During a reception to celebrate the signing of the treaty that put Japanese and Chinese relations back on track after World War II, Li called for the countries to “jointly promote regional peace” and “safeguard multilateralism and free trade,” according to state broadcaster CCTV.
“Japan and China play an irreplaceable role in the economic development of Asia and even the world,” Abe said, according to CCTV, calling on both sides to work together to “promote world peace and prosperity.”
Abe’s visit is the first by a Japanese prime minister since 2011.
Since an awkward 2014 encounter between Abe and Xi on the sidelines of a summit, there have been ministerial visits by both sides and a softening of rhetoric.
“Our two countries have been making continuous efforts to improve relations,” Abe said before flying to Beijing, expressing his hope that the visit would “lift bilateral relations to a new level.”
Abe and Xi are likely to focus on a range of potential deals, including joint investments in infrastructure in regional nations including Indonesia and the Philippines.
Abe said they also planned to discuss North Korea and territorial frictions — calling to make “the East China Sea a sea of peace, friendship and cooperation.”

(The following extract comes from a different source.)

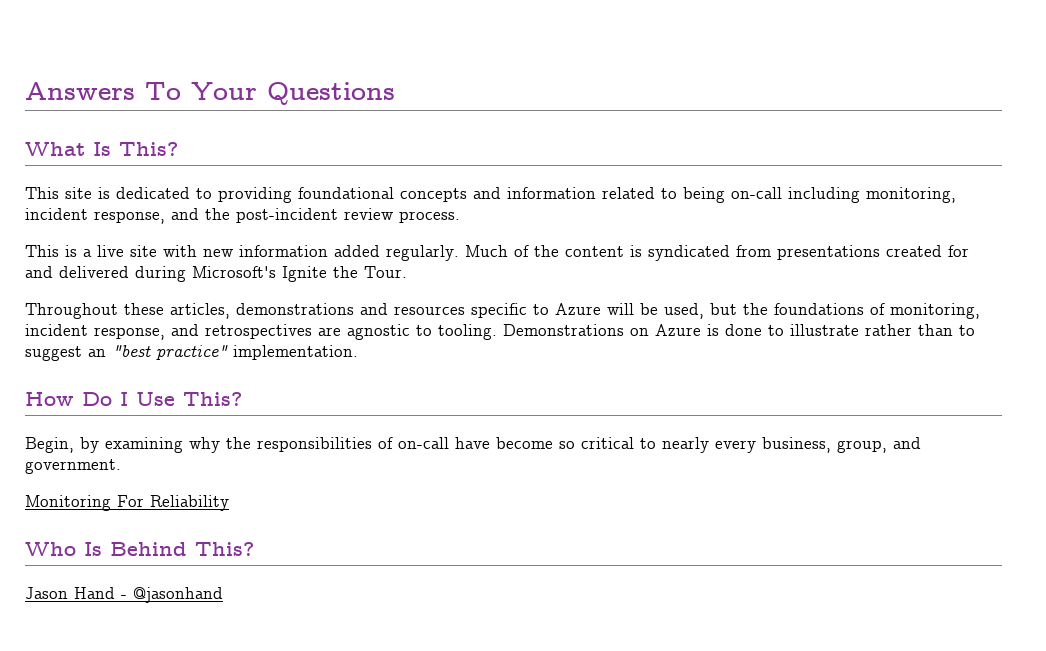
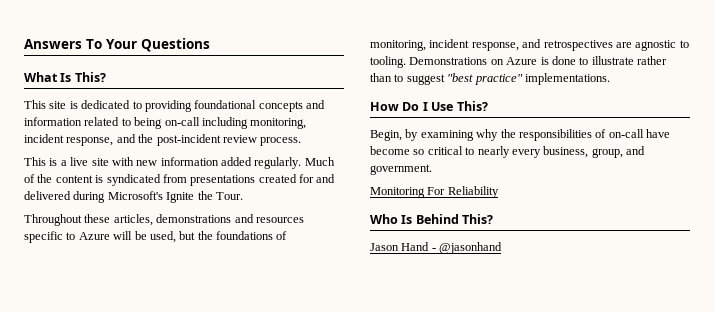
- Demonstrations on Azure is done to illustrate rather than to suggest an "best practice" implementation.
+ Demonstrations on Azure is done to illustrate rather than to suggest "best practice" implementations.

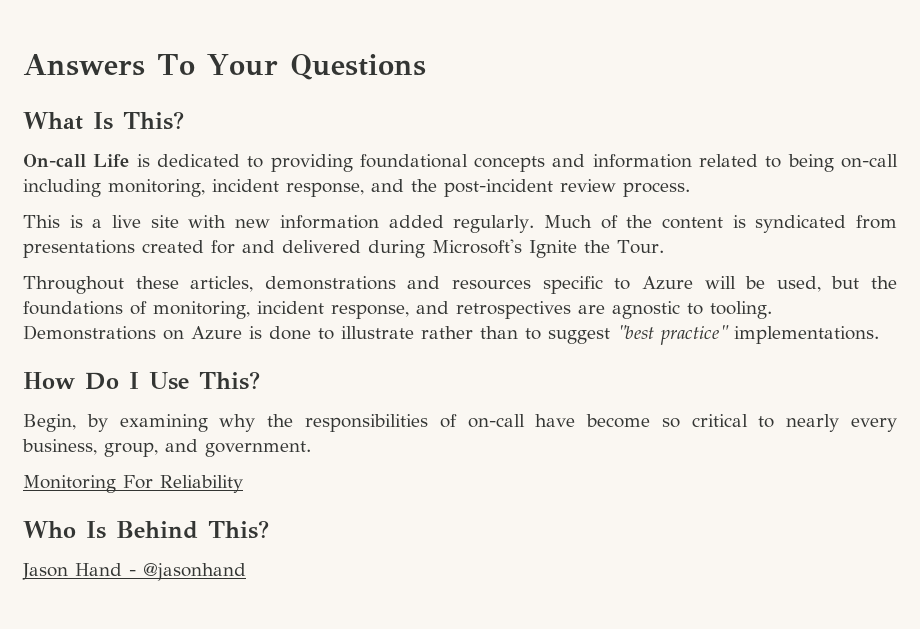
- This site is dedicated to providing foundational concepts and information related to being on-call including monitoring, incident response, and the post-incident review process.
+ On-call Life is dedicated to providing foundational concepts and information related to being on-call including monitoring, incident response, and the post-incident review process.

The Japanese leader, who leaves China on Saturday, will also hold additional talks with Li.
Peace treaty anniversary
Just days before Abe’s trip, Tokyo lodged an official complaint after Chinese ships cruised around the disputed islands that Tokyo calls the Senkaku and Beijing labels the Diaoyu islands.
Abe’s three-day trip sets up the possibility that Xi will visit Japan next year.
China has long denounced Japan for what it says is an insufficiently contrite attitude towards its role in World War II.
But ahead of the trip, Beijing has taken a more cordial stance than it has in the past.
Japanese media have reported Abe is hoping the visit will produce a soft power win in the form of some panda diplomacy, with zoos in Sendai and Kobe apparently angling for new additions.